::: DATA TO EXAMINE

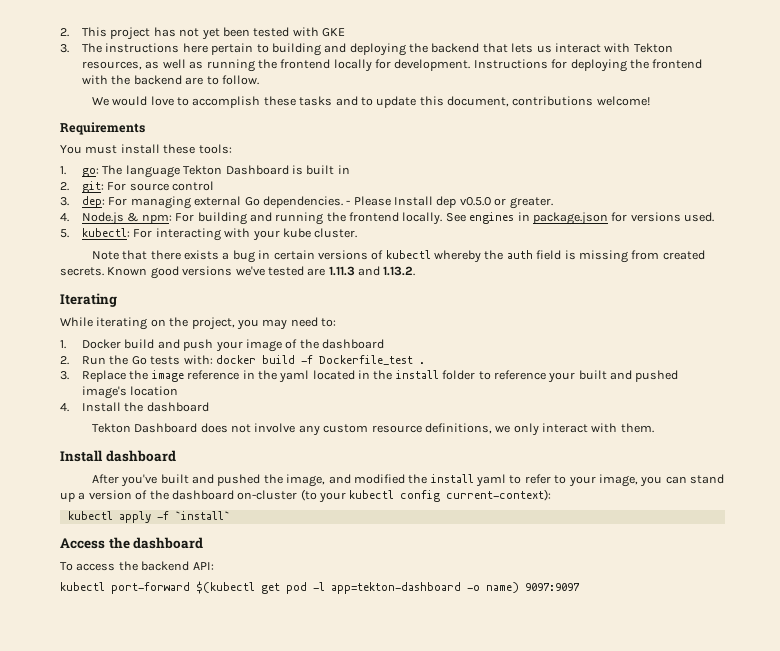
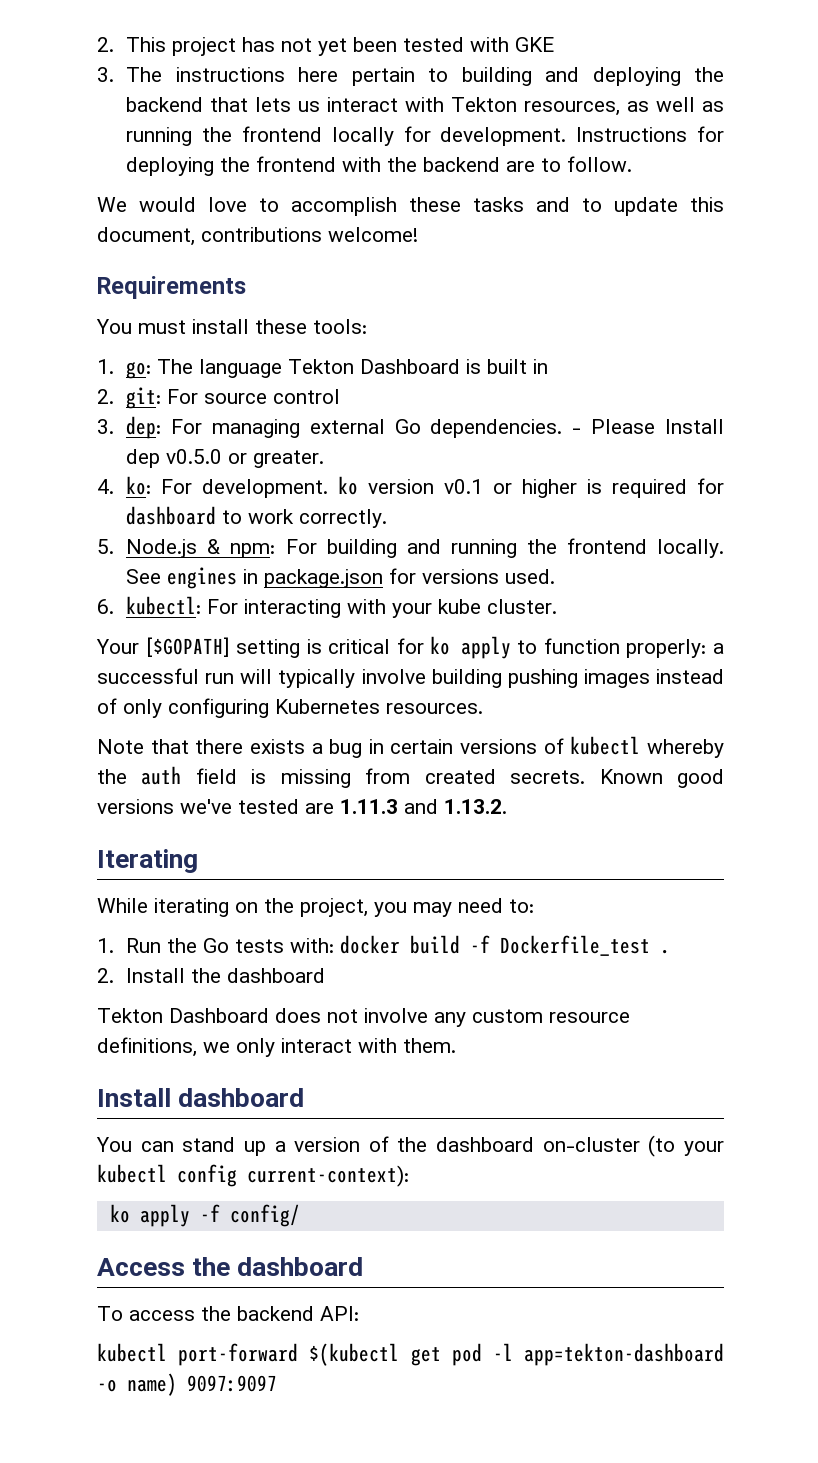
(69, 217) none -> [126,476,724,498] [126,506,388,528] [97,539,114,554] ko: For development. ko version v0.1 or higher is required for dashboard to work correctly. // 5.
[60,229,69,238] 5. -> [97,599,114,614] 6.
(358, 233) none -> [96,636,724,659] [97,668,724,688] [97,698,483,718] // Your [$GOPATH] setting is critical for ko apply to function properly: a successful run will typically involve building pushing images instead of only configuring Kubernetes resources.
[82,339,385,352] [60,356,69,365] Docker build and push your image of the dashboard // 2. -> (114, 945) none
[60,370,679,383] [82,386,179,399] [60,403,69,412] 3. Replace the image reference in the yaml located in the install folder to reference your built and pushed image's location // 4. -> [97,968,114,983] 2.
[91,474,663,487] After you've built and pushed the image, and modified the install yaml to refer to your image, you -> [96,1137,132,1152] You
[67,511,113,520] kubectl -> [109,1204,130,1223] ko
[174,511,230,520] `install` -> [229,1204,300,1227] config/

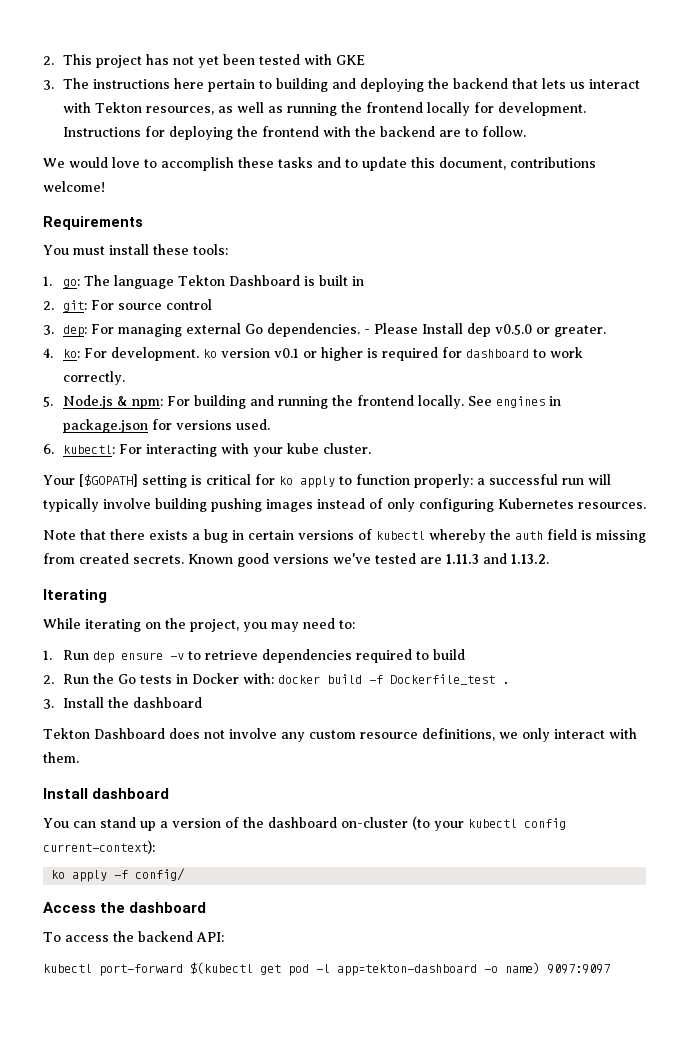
(162, 945) none -> [92,649,465,663] [43,674,89,684] dep ensure -v to retrieve dependencies required to build // 2. Run
(285, 946) none -> [175,673,239,684] in Docker
[97,968,114,983] 2. -> [43,699,54,709] 3.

::::::

## TASK INSTRUCTIONS
The answer must be a single number: how many lines in the data contain the string "none"?

## EXERCISE RESULT
5